IHC: immunohistochemistry, ELISA: enzyme-linked immunosorbent assay, WB: western blot, pTNM: pathological TNM staging system, +: overexpression, −: lower level versus control, NS: not statistically significant, TNM+: progression of cancer stage, T+: tumor progression, N+: lymph node metastasis, M+: distant metastasis, MVD+: microvessel density progression, LV+: lymph vessel invasion, —: not tested, HIF-1α: hypoxia inducible factor-1 alpha, NF-κB: nuclear factor-kappa B, HPS: heparinase, CRP: C-reactive protein, and COX-2: cyclooxygenase-2; other names are in Abbreviations.

Probably functions of ESCC-derived cytokines are presented in Table 2. MIF is related to regulation growth processes, and IL-1β, IL-6, and IL-8 are associated with regulation transcription. IL-1β and IL-6 are stimulators of proinflammatory cytokine production. FasL induces apoptosis of activated lymphocytes in host immune defense system and in consequence stimulates progression of cancer [44, 65]. Transforming growth factor-beta (TGF-β) plays a dual role in the tumor development. In the early phase of carcinogenesis, this cytokine acts as a tumor suppressor, but later it is an inductor of tumor invasion by stimulation of extracellular matrix production, tumor cells proliferation, angiogenesis, and inhibition of host immune functions [42].

Table 2

Cellular functions of cytokines relevant to ESCC.

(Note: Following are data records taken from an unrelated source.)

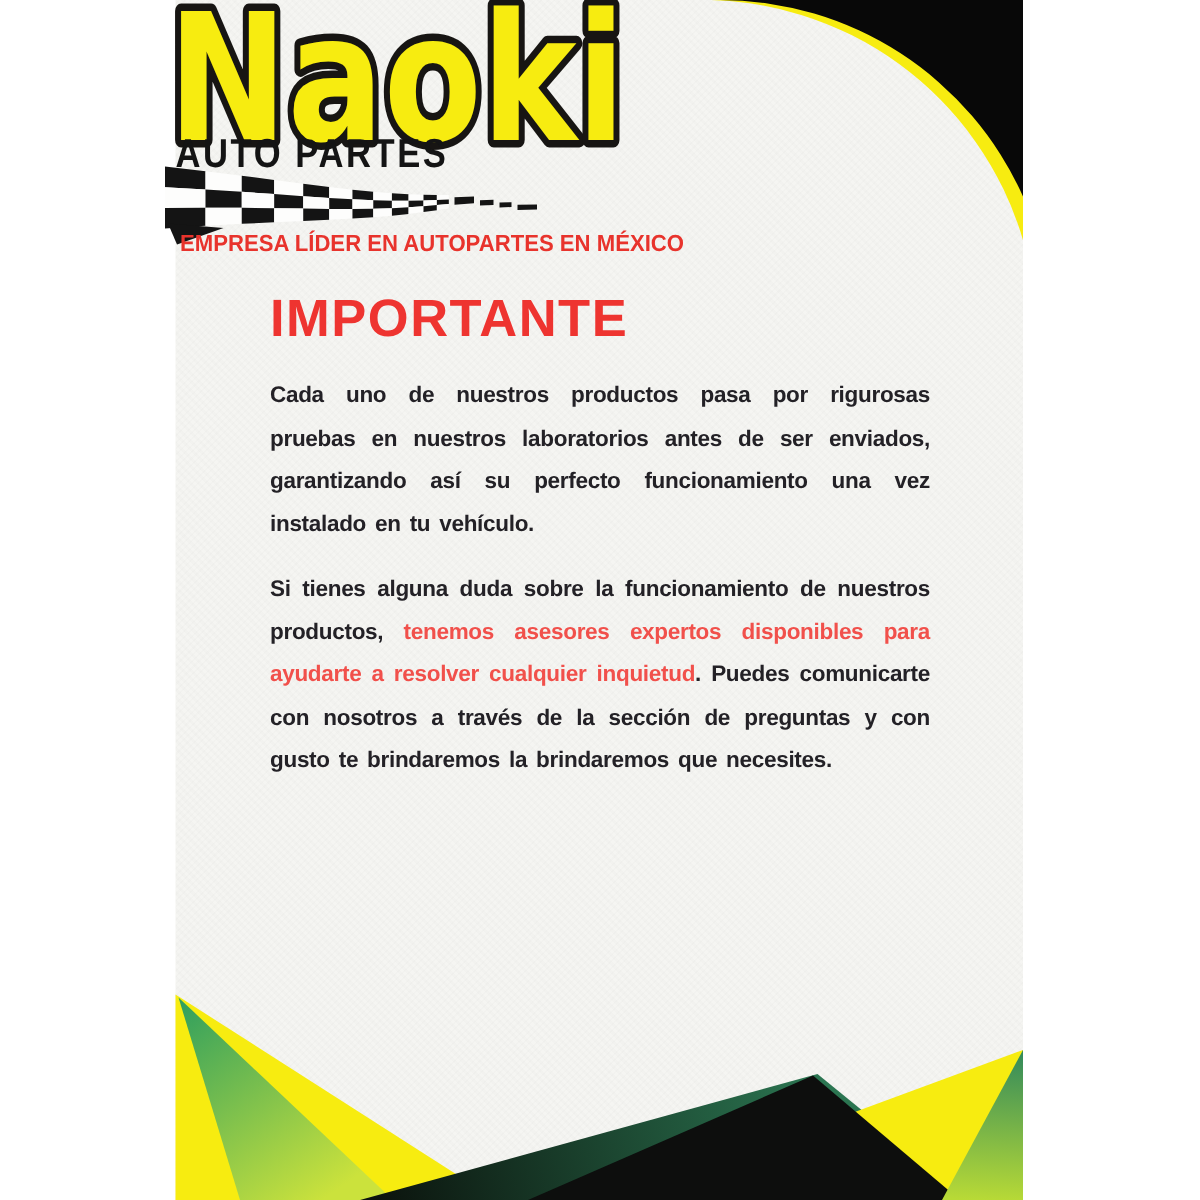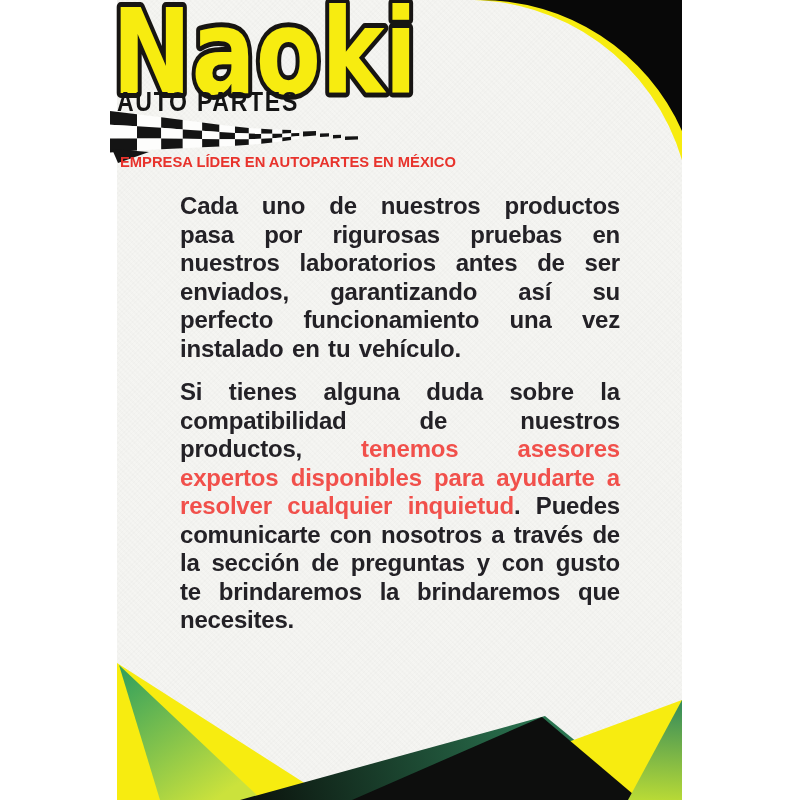--- a/index.html
+++ b/index.html
@@ -31,21 +31,21 @@
   #main-text{
     position:absolute;left:180px;top:192px;width:440px;
   }
   #main-title{
     font-size:35px;font-weight:bold;letter-spacing:1px;
     color:var(--title-red,#ee3430);
     line-height:42px;margin:0 0 16px 0;
   }
   #paragraphs p{
     margin:0 0 15px 0;
-    font-size:24px;font-weight:bold;line-height:28.5px;
+    font-size:15px;font-weight:bold;line-height:28.5px;
     color:var(--body-text,#232126);
     text-align:justify;
     letter-spacing:-0.2px;
     word-spacing:2px;
   }
   #paragraphs p span.accent{color:var(--accent-red,#f1504b);}
 </style>
 </head>
 <body>
 
@@ -124,17 +124,18 @@
     <polygon points="303,131.5 316,131 316,135.5 303,136.5"></polygon>
     <polygon points="320,133.5 329,133.2 329,136.6 320,137"></polygon>
     <polygon points="333,135 341,134.8 341,138 333,138.4"></polygon>
     <polygon points="345,136.5 358,136.3 358,139.6 345,140"></polygon>
   </g>
 
   <text id="tagline-text" x="120" y="167" font-size="15.5" font-weight="bold" fill="#e8332c" textLength="336" lengthAdjust="spacingAndGlyphs">EMPRESA LÍDER  EN AUTOPARTES EN MÉXICO</text>
 </svg>
 
 <div id="main-text">
+  <h1 id="main-title">IMPORTANTE</h1>
   <div id="paragraphs">
       <p><span>Cada uno de nuestros productos pasa por rigurosas pruebas en nuestros laboratorios antes de ser enviados, garantizando así su perfecto funcionamiento una vez instalado en tu vehículo.</span></p>
-      <p><span>Si tienes alguna duda sobre la compatibilidad de nuestros productos, </span><span class="accent">tenemos asesores expertos disponibles para ayudarte a resolver cualquier inquietud</span><span>. Puedes comunicarte con nosotros a través de la sección de preguntas y con gusto te brindaremos la brindaremos que necesites.</span></p>
+      <p><span>Si tienes alguna duda sobre la funcionamiento de nuestros productos, </span><span class="accent">tenemos asesores expertos disponibles para ayudarte a resolver cualquier inquietud</span><span>. Puedes comunicarte con nosotros a través de la sección de preguntas y con gusto te brindaremos la brindaremos que necesites.</span></p>
     </div>
 </div>
 
 </body></html>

Function	Cytokine [references]
Immune suppression	TGF-β [13, 16, 37, 60]
Growth regulation	MIF [13, 24, 52, 53]
Transcription regulation	IL-1β [13, 38], IL-6 [39, 40], IL-8 [25, 41, 61]
Inflammatory cytokines secretion	IL-1β [11, 13, 38], IL-6 [11, 13]
Apoptosis negative regulation	FasL [44, 45, 65]
Host immune stimulation (Th1 response)	IL-2 [66], IFN-γ [66], IL-12 [62, 67], IL-18 [62, 67]
Angiogenesis stimulation	VEGF-A [7, 8, 13, 17–24, 41, 54–56], VEGF-C [7, 13, 25–35, 56–59], VEGF-D [13, 36, 59], IL-8 [13, 24, 41, 61], HGF [13, 41, 64, 74], bFGF [7, 9, 13, 46, 47], PDGF-BB [13, 63], MIF [13, 24, 52, 53]
Metastasis induction	VEGF-A [8, 9, 13, 17–24, 41, 54–56], VEGF-C [9, 13, 25–35, 56–59], VEGF-D [13, 36, 59], bFGF [13, 46, 47], HGF [41, 64, 74], midkine [50, 51, 57]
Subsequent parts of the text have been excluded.